3. method according to claim 1 is characterized in that, said mobile phone malice URL method for scanning; Be through gathering mobile operator Gn mouth data, obtaining the data flow of cellphone subscriber's online, and from data flow, extract GET or POST message; These two message all comprise url field; If this URL meets malice URL characteristic, then with malice URL, characteristic, user's phone number records in the database.
4. method according to claim 1 is characterized in that, the scan method of said mobile phone Malware abnormal behaviour; Be through collection mobile operator Gn mouth data, obtain the data flow of cellphone subscriber's online, and from data flow, extract Malware abnormal behaviour characteristic; If coupling Malware abnormal behaviour rule; Then with user's abnormal behaviour feature description, can employable Malware, subscriber phone number records in the database.

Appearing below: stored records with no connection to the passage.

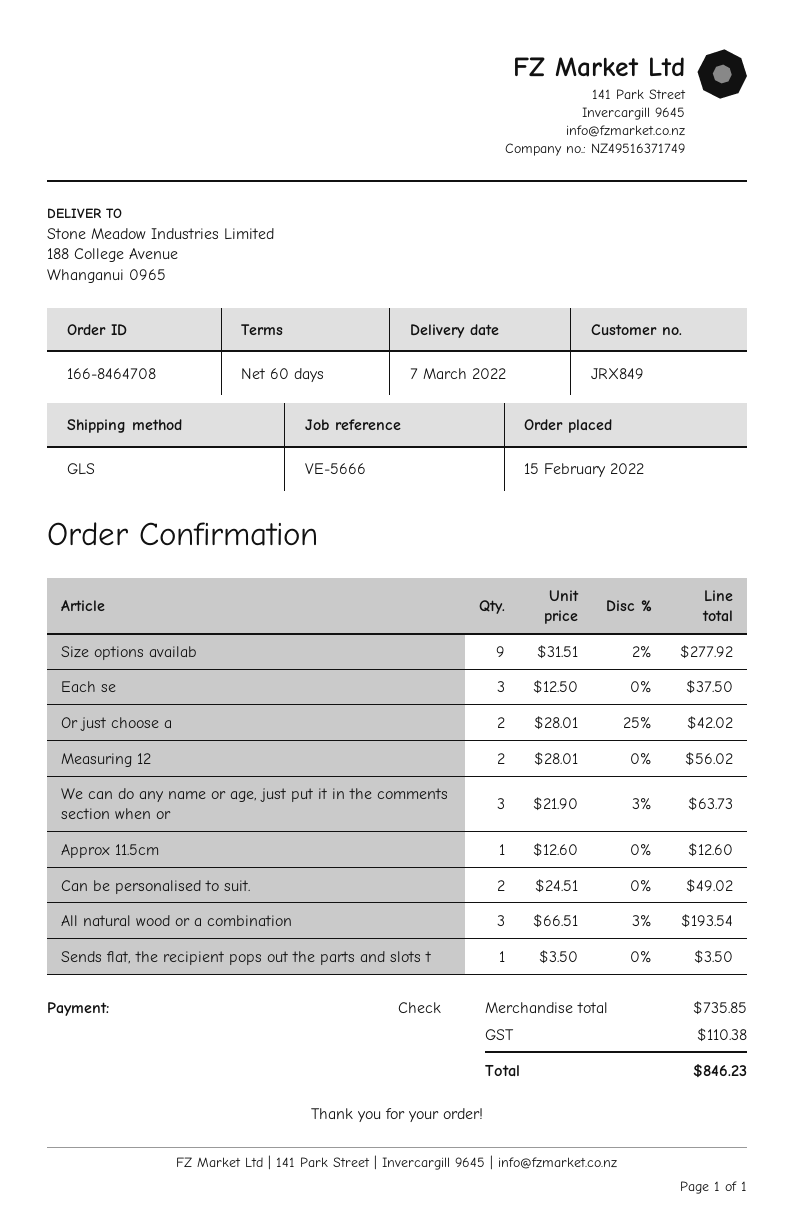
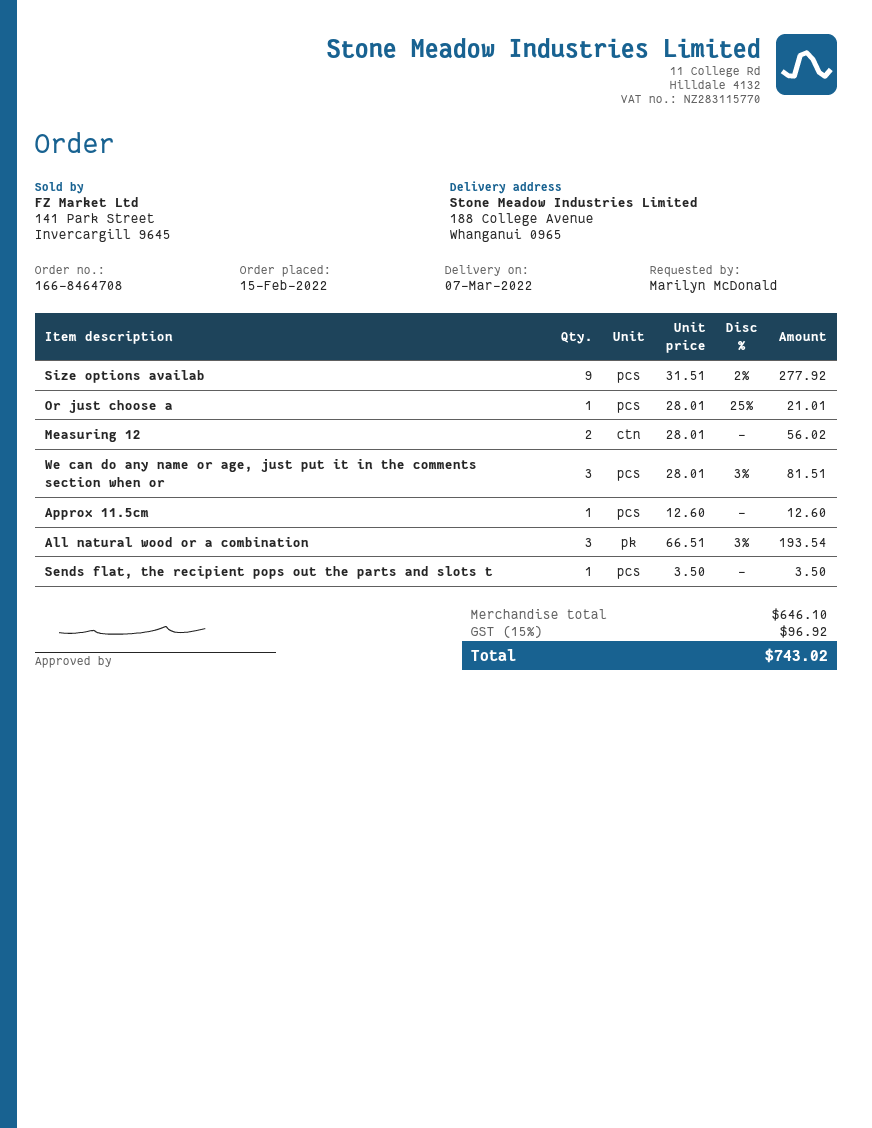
Each se: 3 x 12.50 = 37.50 -> none
Or just choose a: 2 x 28.01 - 25% = 42.02 -> 1 x 28.01 - 25% = 21.01
We can do any name or age, just put it in the comments section when or: 3 x 21.90 - 3% = 63.73 -> 3 x 28.01 - 3% = 81.51
Can be personalised to suit.: 2 x 24.51 = 49.02 -> none
subtotal: 735.85 -> 646.10
tax: 110.38 -> 96.92
total: 846.23 -> 743.02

5. the system of a mobile Internet malware detection is characterized in that, this system comprises the program of mobile phone file virus scanning, the program of mobile phone malice URL scanning, the program of mobile phone Malware abnormal behaviour scanning.
6. method according to claim 5 is characterized in that, the program of said mobile phone file virus scanning; Be through gathering mobile operator Gn mouth data; Obtain the data flow of cellphone subscriber online, and extract from data flow that the user uploads, downloaded files, and file is scanned; If find it is virus document, then the phone number with virus characteristic, file name, user records in the database.
7. method according to claim 5 is characterized in that, the program of said mobile phone malice URL scanning; Be through gathering mobile operator Gn mouth data, obtaining the data flow of cellphone subscriber's online, and from data flow, extract GET or POST message; These two message all comprise url field; If this URL meets malice URL characteristic, then with malice URL, characteristic, user's phone number records in the database.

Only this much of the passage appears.